Retype all of the data word for word, without pictures.

--- Provided material Enclosed Below ---

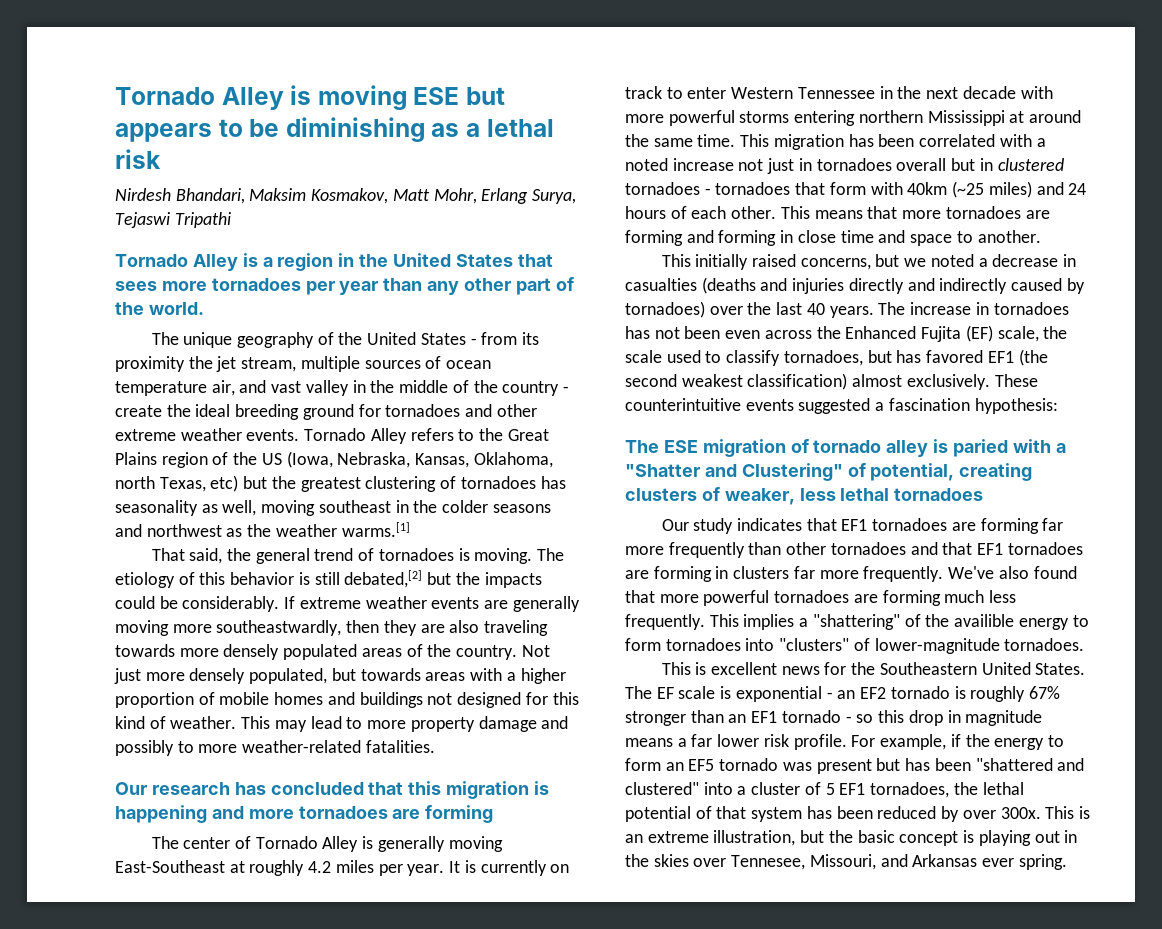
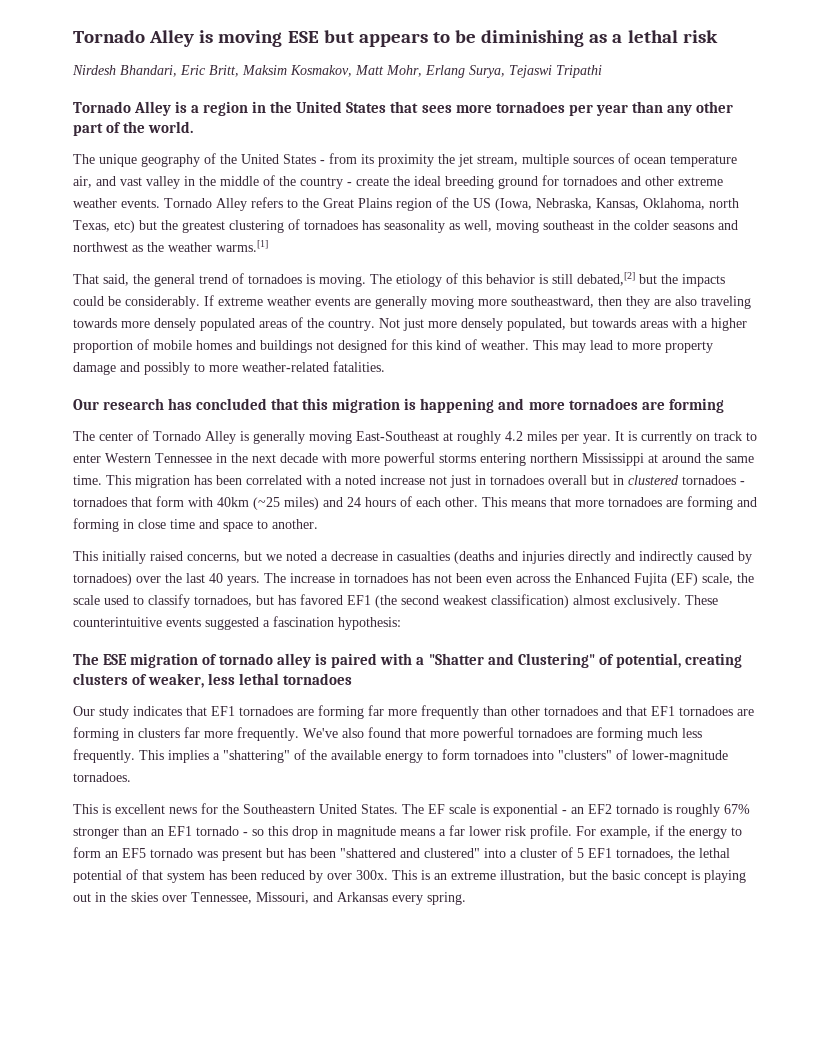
- Nirdesh Bhandari, Maksim Kosmakov, Matt Mohr, Erlang Surya, Tejaswi Tripathi
+ Nirdesh Bhandari, Eric Britt, Maksim Kosmakov, Matt Mohr, Erlang Surya, Tejaswi Tripathi
- If extreme weather events are generally moving more southeastwardly, then they are also traveling towards more densely populated areas of the country.
+ If extreme weather events are generally moving more southeastward, then they are also traveling towards more densely populated areas of the country.
- The ESE migration of tornado alley is paried with a "Shatter and Clustering" of potential, creating clusters of weaker, less lethal tornadoes
+ The ESE migration of tornado alley is paired with a "Shatter and Clustering" of potential, creating clusters of weaker, less lethal tornadoes
- This implies a "shattering" of the availible energy to form tornadoes into "clusters" of lower-magnitude tornadoes.
+ This implies a "shattering" of the available energy to form tornadoes into "clusters" of lower-magnitude tornadoes.
- This is an extreme illustration, but the basic concept is playing out in the skies over Tennesee, Missouri, and Arkansas ever spring.
+ This is an extreme illustration, but the basic concept is playing out in the skies over Tennessee, Missouri, and Arkansas every spring.

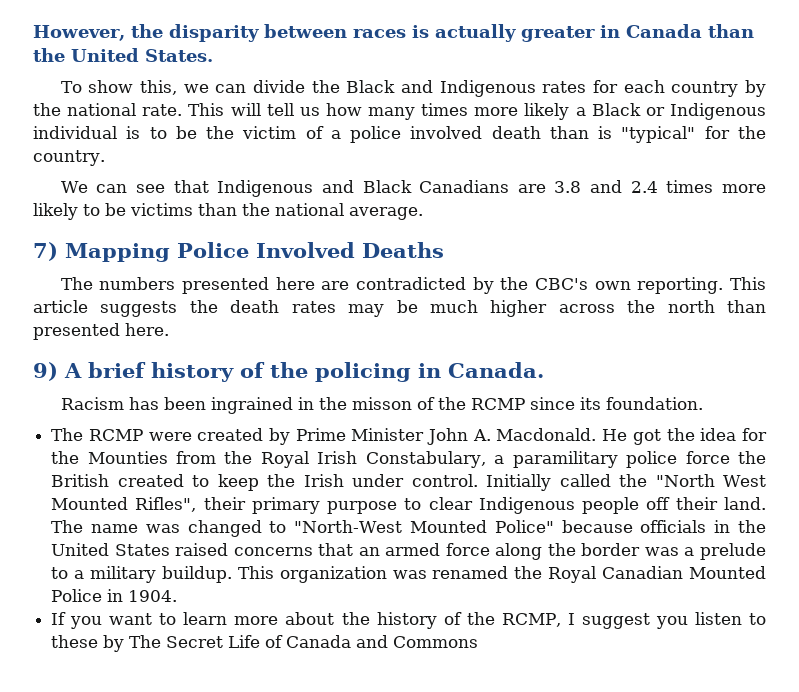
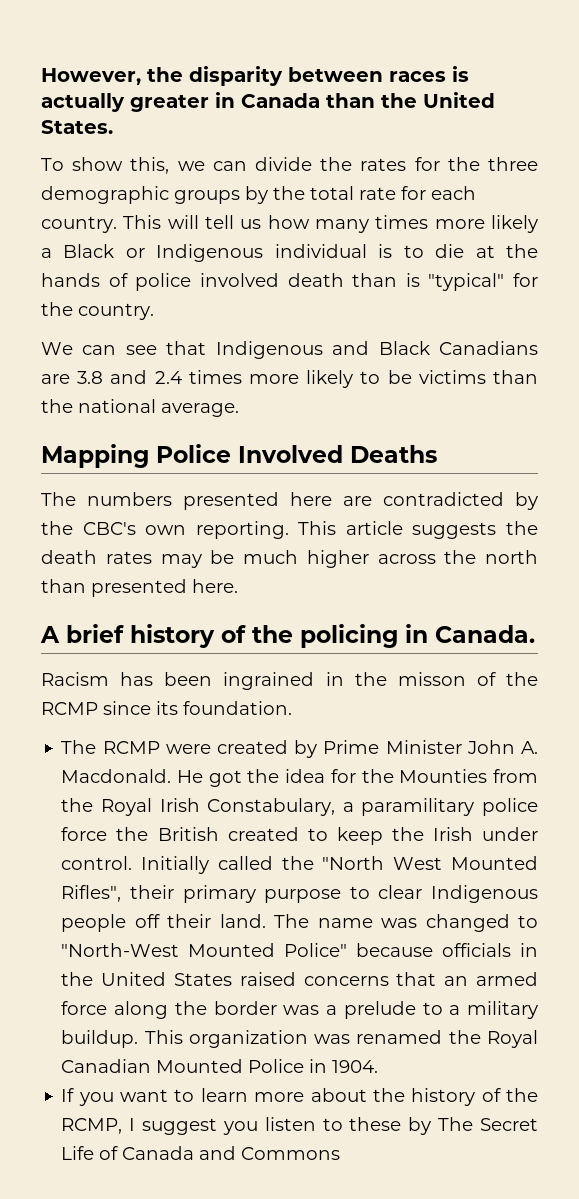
- To show this, we can divide the Black and Indigenous rates for each country by the national rate.
+ To show this, we can divide the rates for the three demographic groups by the total rate for each country.
- This will tell us how many times more likely a Black or Indigenous individual is to be the victim of a police involved death than is "typical" for the country.
+ This will tell us how many times more likely a Black or Indigenous individual is to die at the hands of police involved death than is "typical" for the country.
- 7) Mapping Police Involved Deaths
+ Mapping Police Involved Deaths
- 9) A brief history of the policing in Canada.
+ A brief history of the policing in Canada.

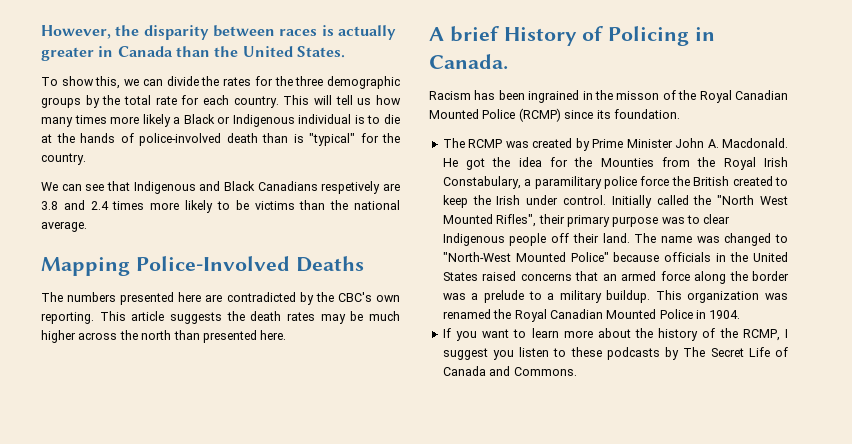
- This will tell us how many times more likely a Black or Indigenous individual is to die at the hands of police involved death than is "typical" for the country.
+ This will tell us how many times more likely a Black or Indigenous individual is to die at the hands of police-involved death than is "typical" for the country.
- We can see that Indigenous and Black Canadians are 3.8 and 2.4 times more likely to be victims than the national average.
+ We can see that Indigenous and Black Canadians respetively are 3.8 and 2.4 times more likely to be victims than the national average.
- Mapping Police Involved Deaths
+ Mapping Police-Involved Deaths
- A brief history of the policing in Canada.
+ A brief History of Policing in Canada.
- Racism has been ingrained in the misson of the RCMP since its foundation.
+ Racism has been ingrained in the misson of the Royal Canadian Mounted Police (RCMP) since its foundation.
- The RCMP were created by Prime Minister John A. Macdonald.
+ The RCMP was created by Prime Minister John A. Macdonald.
- Initially called the "North West Mounted Rifles", their primary purpose to clear Indigenous people off their land.
+ Initially called the "North West Mounted Rifles", their primary purpose was to clear Indigenous people off their land.
- If you want to learn more about the history of the RCMP, I suggest you listen to these by The Secret Life of Canada and Commons
+ If you want to learn more about the history of the RCMP, I suggest you listen to these podcasts by The Secret Life of Canada and Commons.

--- End of Enclosed Provided material ---

## Result of the exercise
- Nirdesh Bhandari, Maksim Kosmakov, Matt Mohr, Erlang Surya, Tejaswi Tripathi
+ Nirdesh Bhandari, Eric Britt, Maksim Kosmakov, Matt Mohr, Erlang Surya, Tejaswi Tripathi
- If extreme weather events are generally moving more southeastwardly, then they are also traveling towards more densely populated areas of the country.
+ If extreme weather events are generally moving more southeastward, then they are also traveling towards more densely populated areas of the country.
- The ESE migration of tornado alley is paried with a "Shatter and Clustering" of potential, creating clusters of weaker, less lethal tornadoes
+ The ESE migration of tornado alley is paired with a "Shatter and Clustering" of potential, creating clusters of weaker, less lethal tornadoes
- This implies a "shattering" of the availible energy to form tornadoes into "clusters" of lower-magnitude tornadoes.
+ This implies a "shattering" of the available energy to form tornadoes into "clusters" of lower-magnitude tornadoes.
- This is an extreme illustration, but the basic concept is playing out in the skies over Tennesee, Missouri, and Arkansas ever spring.
+ This is an extreme illustration, but the basic concept is playing out in the skies over Tennessee, Missouri, and Arkansas every spring.

- To show this, we can divide the Black and Indigenous rates for each country by the national rate.
+ To show this, we can divide the rates for the three demographic groups by the total rate for each country.
- This will tell us how many times more likely a Black or Indigenous individual is to be the victim of a police involved death than is "typical" for the country.
+ This will tell us how many times more likely a Black or Indigenous individual is to die at the hands of police involved death than is "typical" for the country.
- 7) Mapping Police Involved Deaths
+ Mapping Police Involved Deaths
- 9) A brief history of the policing in Canada.
+ A brief history of the policing in Canada.

- This will tell us how many times more likely a Black or Indigenous individual is to die at the hands of police involved death than is "typical" for the country.
+ This will tell us how many times more likely a Black or Indigenous individual is to die at the hands of police-involved death than is "typical" for the country.
- We can see that Indigenous and Black Canadians are 3.8 and 2.4 times more likely to be victims than the national average.
+ We can see that Indigenous and Black Canadians respetively are 3.8 and 2.4 times more likely to be victims than the national average.
- Mapping Police Involved Deaths
+ Mapping Police-Involved Deaths
- A brief history of the policing in Canada.
+ A brief History of Policing in Canada.
- Racism has been ingrained in the misson of the RCMP since its foundation.
+ Racism has been ingrained in the misson of the Royal Canadian Mounted Police (RCMP) since its foundation.
- The RCMP were created by Prime Minister John A. Macdonald.
+ The RCMP was created by Prime Minister John A. Macdonald.
- Initially called the "North West Mounted Rifles", their primary purpose to clear Indigenous people off their land.
+ Initially called the "North West Mounted Rifles", their primary purpose was to clear Indigenous people off their land.
- If you want to learn more about the history of the RCMP, I suggest you listen to these by The Secret Life of Canada and Commons
+ If you want to learn more about the history of the RCMP, I suggest you listen to these podcasts by The Secret Life of Canada and Commons.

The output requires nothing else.